Однако фигура заговорила женским голосом, низким и строгим:
– Самюэль! На кроликов с луком не охотятся, на них ставят силки. Мы тебе уже говорили. Побереги стрелы для оленей и не балуйся с ними подле моего дома.
Английский явно родной, с ритмом почти как в аппалачском или ирландском.
Далекий голос, мальчишеский, принялся жалобно оправдываться.
– Самюэль, ничего такого ты не видел, это твое дурное воображение снова разыгралось. Ты не слушаешься. Ступай к матери.
Пауза.
– Ступай к матери, тебе говорю. За стрелой вернешься в другой раз. Найти ее легко – торчит из корня.
Затем, шепотом, в мою сторону:
– Не двигайся, пока я не скажу.
И снова громко:
– Самюэль! А ну уходи!
Новая долгая пауза, за время которой я немного собралась с мыслями. Колония Массачусетского залива. Август 1640-го. Деревня Грязная Речка, которую со временем переименуют в более благозвучный Бруклин. Да, все встало на свои места.
Наконец женщина отступила на шаг, и я смогла ее разглядеть. Она была пуританка, в длинной юбке, синем приталенном жакете и простом белом чепце. Плечи покрывал большой белый воротник. Я знала, как она будет одета, и все равно зрелище ошарашивало. Она не вырядилась на исторический фестиваль, она в том, что носит каждый день. Я здесь. Это действительно происходит.
На вид я дала бы ей лет сорок, но из наших разысканий знала, что ей чуть за тридцать. Женщина глядела на меня осуждающе.
– Зачем ты здесь? – строго спросила она. – Нам тут не место. Очень неосмотрительно с твоей стороны появиться там, где любой может увидеть тебя и причинить тебе вред. Другой раз стрела в тебя попадет. И мальчик тебя заметил. По твоей милости мне пришлось солгать, будто ему почудилось.
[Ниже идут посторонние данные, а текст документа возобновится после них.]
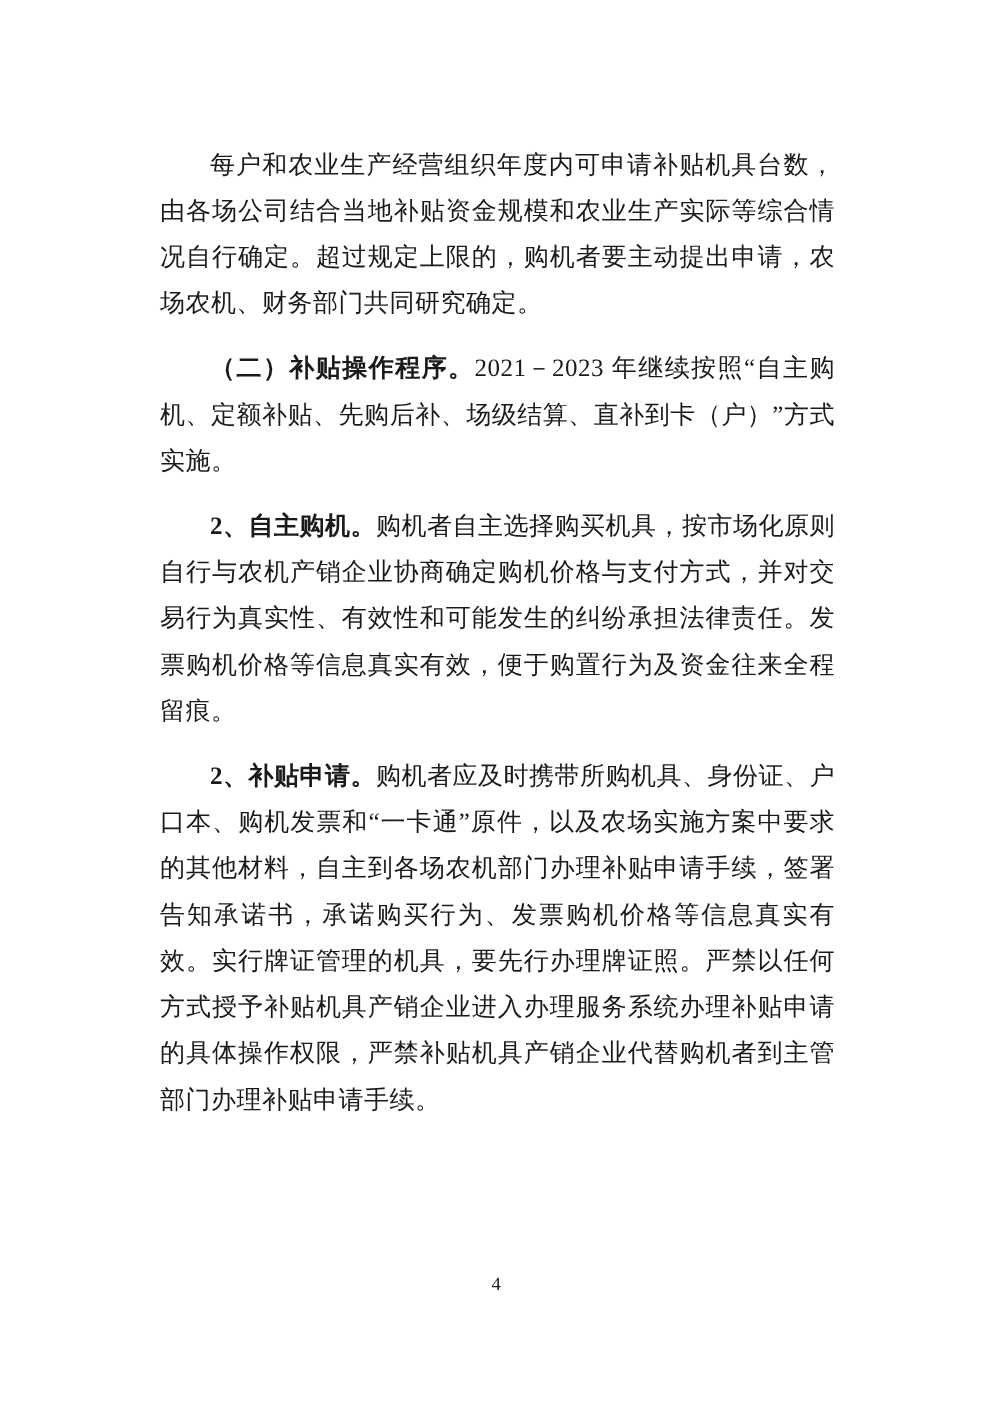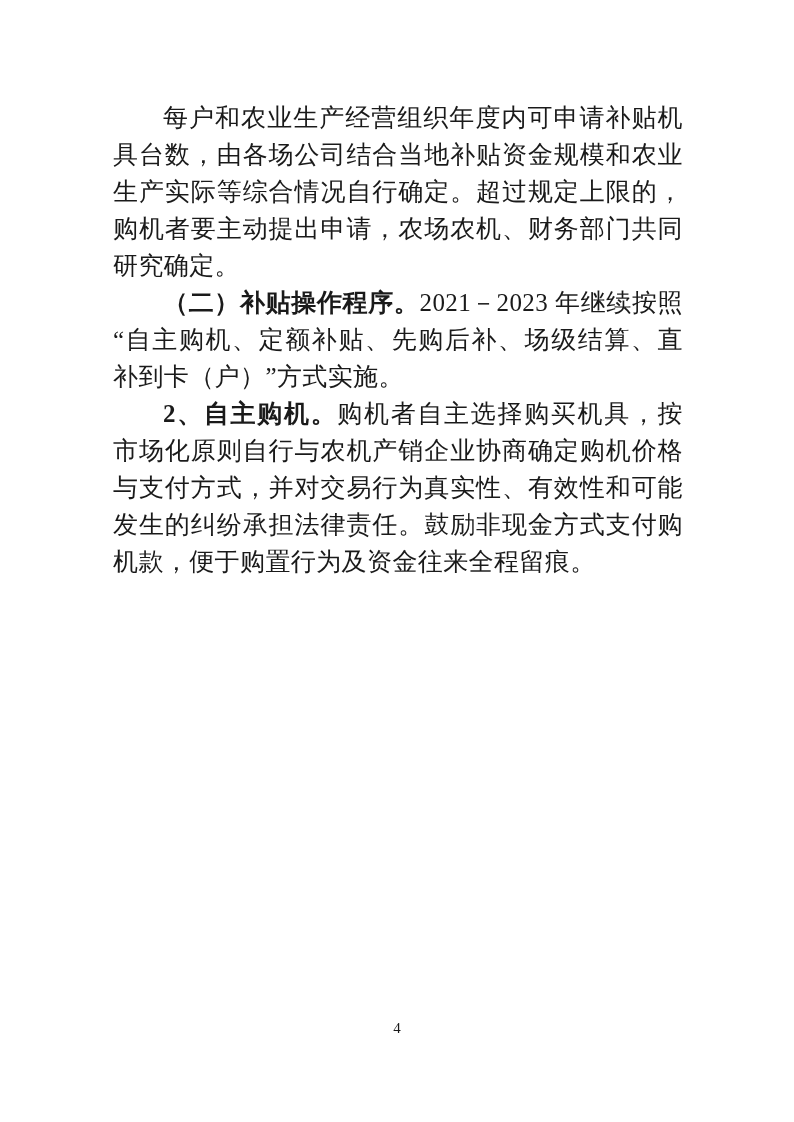--- a/index.html
+++ b/index.html
@@ -25,9 +25,9 @@
     width: 570px;
   }
   .para {
-    margin: 0;
+    margin: 15px;
     padding: 0;
-    font-size: 25px;
+    font-size: 20px;
     line-height: 37px;
     letter-spacing: 0.4px;
     text-align: justify;

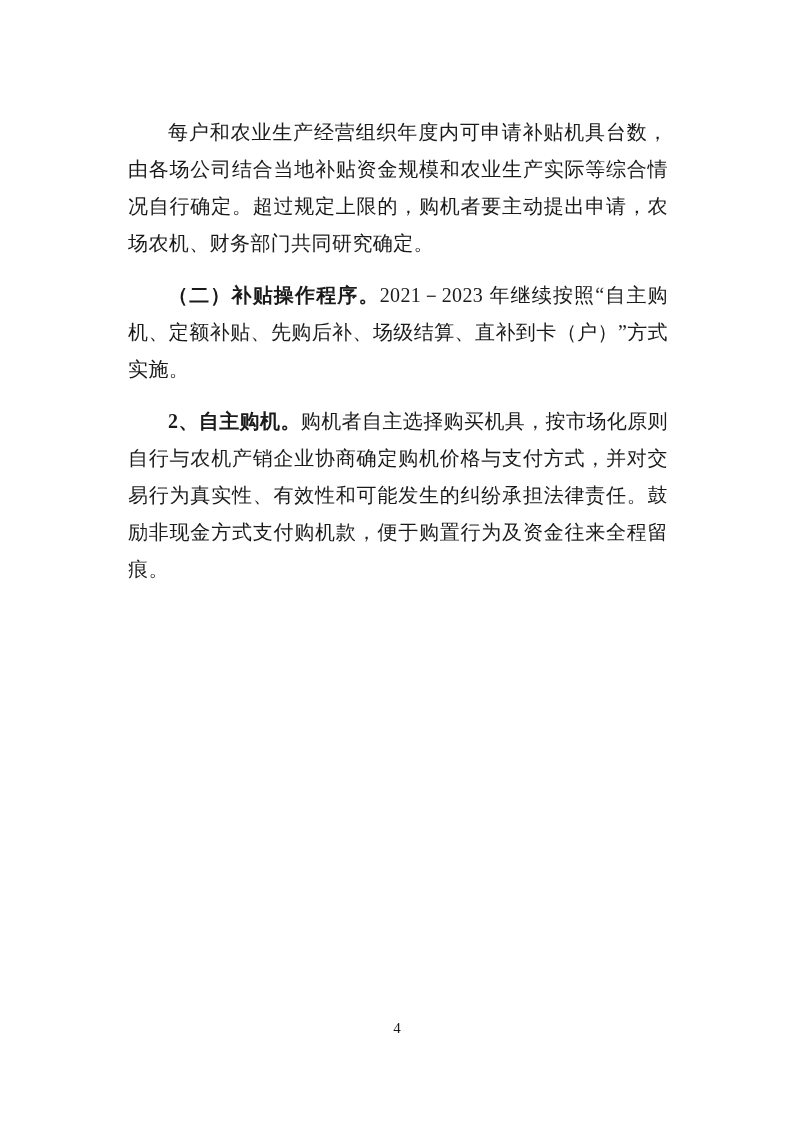--- a/index.html
+++ b/index.html
@@ -57,7 +57,7 @@
   <div class="doc-body">
       <p class="para"><span class="text-run">每户和农业生产经营组织年度内可申请补贴机具台数，由各场公司结合当地补贴资金规模和农业生产实际等综合情况自行确定。超过规定上限的，购机者要主动提出申请，农场农机、财务部门共同研究确定。</span></p>
       <p class="para"><span class="bold-run">（二）补贴操作程序。</span><span class="text-run">2021－2023 年继续按照“自主购机、定额补贴、先购后补、场级结算、直补到卡（户）”方式实施。</span></p>
-      <p class="para"><span class="bold-run">2、自主购机。</span><span class="text-run">购机者自主选择购买机具，按市场化原则自行与农机产销企业协商确定购机价格与支付方式，并对交易行为真实性、有效性和可能发生的纠纷承担法律责任。鼓励非现金方式支付购机款，便于购置行为及资金往来全程留痕。</span></p>
+      <p class="para"><span class="bold-run">2、自主购机。</span><span class="text-run">购机者自主选择购买机具，按市场化原则自行与农机产销企业协商确定购机价格与支付方式，并对交易行为真实性、有效性和可能发生的纠纷承担法律责任。发票购机价格等信息真实有效，便于购置行为及资金往来全程留痕。</span></p>
     </div>
   <div class="footer">
     <span class="page-num">4</span>

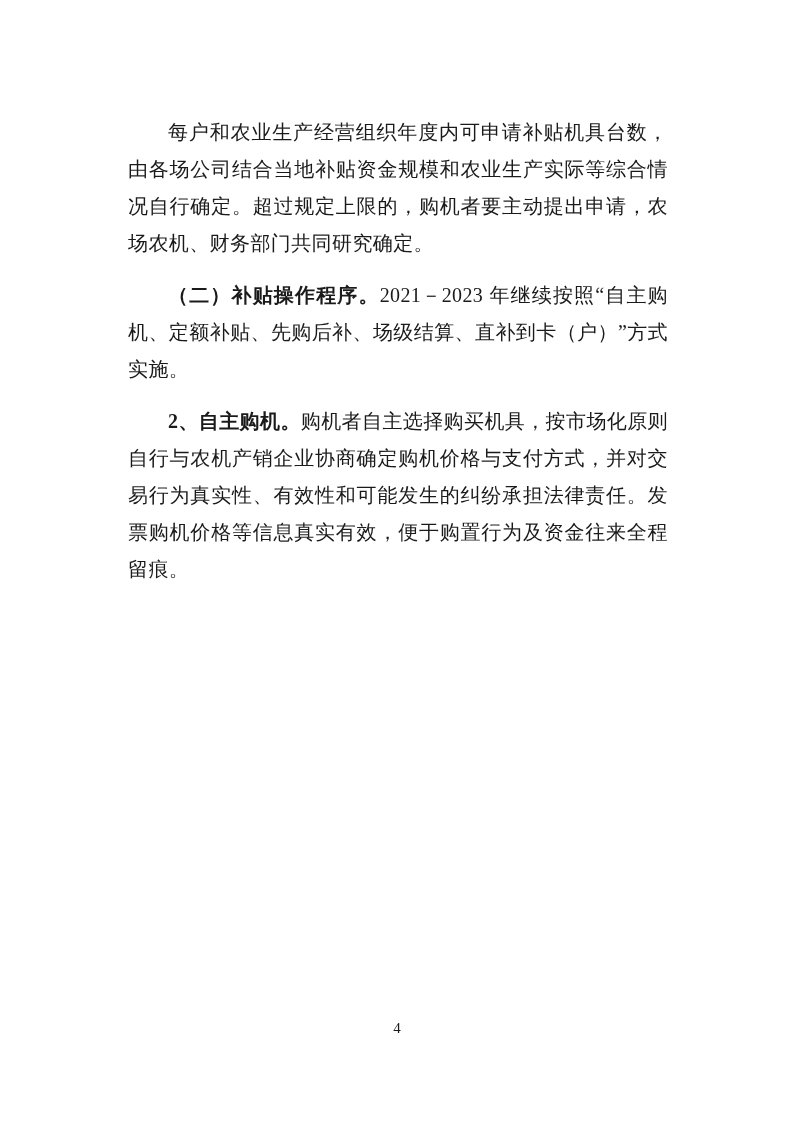--- a/index.html
+++ b/index.html
@@ -58,6 +58,7 @@
       <p class="para"><span class="text-run">每户和农业生产经营组织年度内可申请补贴机具台数，由各场公司结合当地补贴资金规模和农业生产实际等综合情况自行确定。超过规定上限的，购机者要主动提出申请，农场农机、财务部门共同研究确定。</span></p>
       <p class="para"><span class="bold-run">（二）补贴操作程序。</span><span class="text-run">2021－2023 年继续按照“自主购机、定额补贴、先购后补、场级结算、直补到卡（户）”方式实施。</span></p>
       <p class="para"><span class="bold-run">2、自主购机。</span><span class="text-run">购机者自主选择购买机具，按市场化原则自行与农机产销企业协商确定购机价格与支付方式，并对交易行为真实性、有效性和可能发生的纠纷承担法律责任。发票购机价格等信息真实有效，便于购置行为及资金往来全程留痕。</span></p>
+      <p class="para"><span class="bold-run">2、补贴申请。</span><span class="text-run">购机者应及时携带所购机具、身份证、户口本、购机发票和“一卡通”原件，以及农场实施方案中要求的其他材料，自主到各场农机部门办理补贴申请手续，签署告知承诺书，承诺购买行为、发票购机价格等信息真实有效。实行牌证管理的机具，要先行办理牌证照。严禁以任何方式授予补贴机具产销企业进入办理服务系统办理补贴申请的具体操作权限，严禁补贴机具产销企业代替购机者到主管部门办理补贴申请手续。</span></p>
     </div>
   <div class="footer">
     <span class="page-num">4</span>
Если он донесет, нас обеих повесят.
– Я… извините, матушка Фитч, я…
– Не вставай, – ответила она, ничуть не удивившись, что я назвала ее по имени. – Я принесу тебе что-нибудь прикрыться.
Она повернулась и пропала из моего поля зрения.
Я чуть приподняла голову. Тишина и птичье пение продолжали свой контрапункт, издалека доносились журчание и запах реки. В неподвижном воздухе висела влажная летняя тяжесть. Метрах в тридцати от меня стоял глинобитный дом под соломенной крышей, с маленькой дверью, но без окон с этой стороны. На сотню шагов в обе стороны угадывались такие же строения. Земля была по большей части расчищена, кое-где из пашни торчали пни с узнаваемыми следами топора, но несколько старых больших деревьев рубить не стали. Я лежала под одним из них, американским кленом.
За домом был разбит аккуратный огород, а дальше начинался густой лес – в основном дубы, изредка сосны. Мальчик, которого отчитала матушка Фитч, был во время их разговора справа от меня – на юге, сообразила я, наложив карту Грязной Речки на то, что вижу. Значит, он из семьи Григгзов. Самюэль Григгз… имя незнакомое, но я не заучивала наизусть всех жителей деревни. Только основные сведения, чтобы при необходимости выказать хотя бы общее знакомство. Может быть, он умрет в детстве.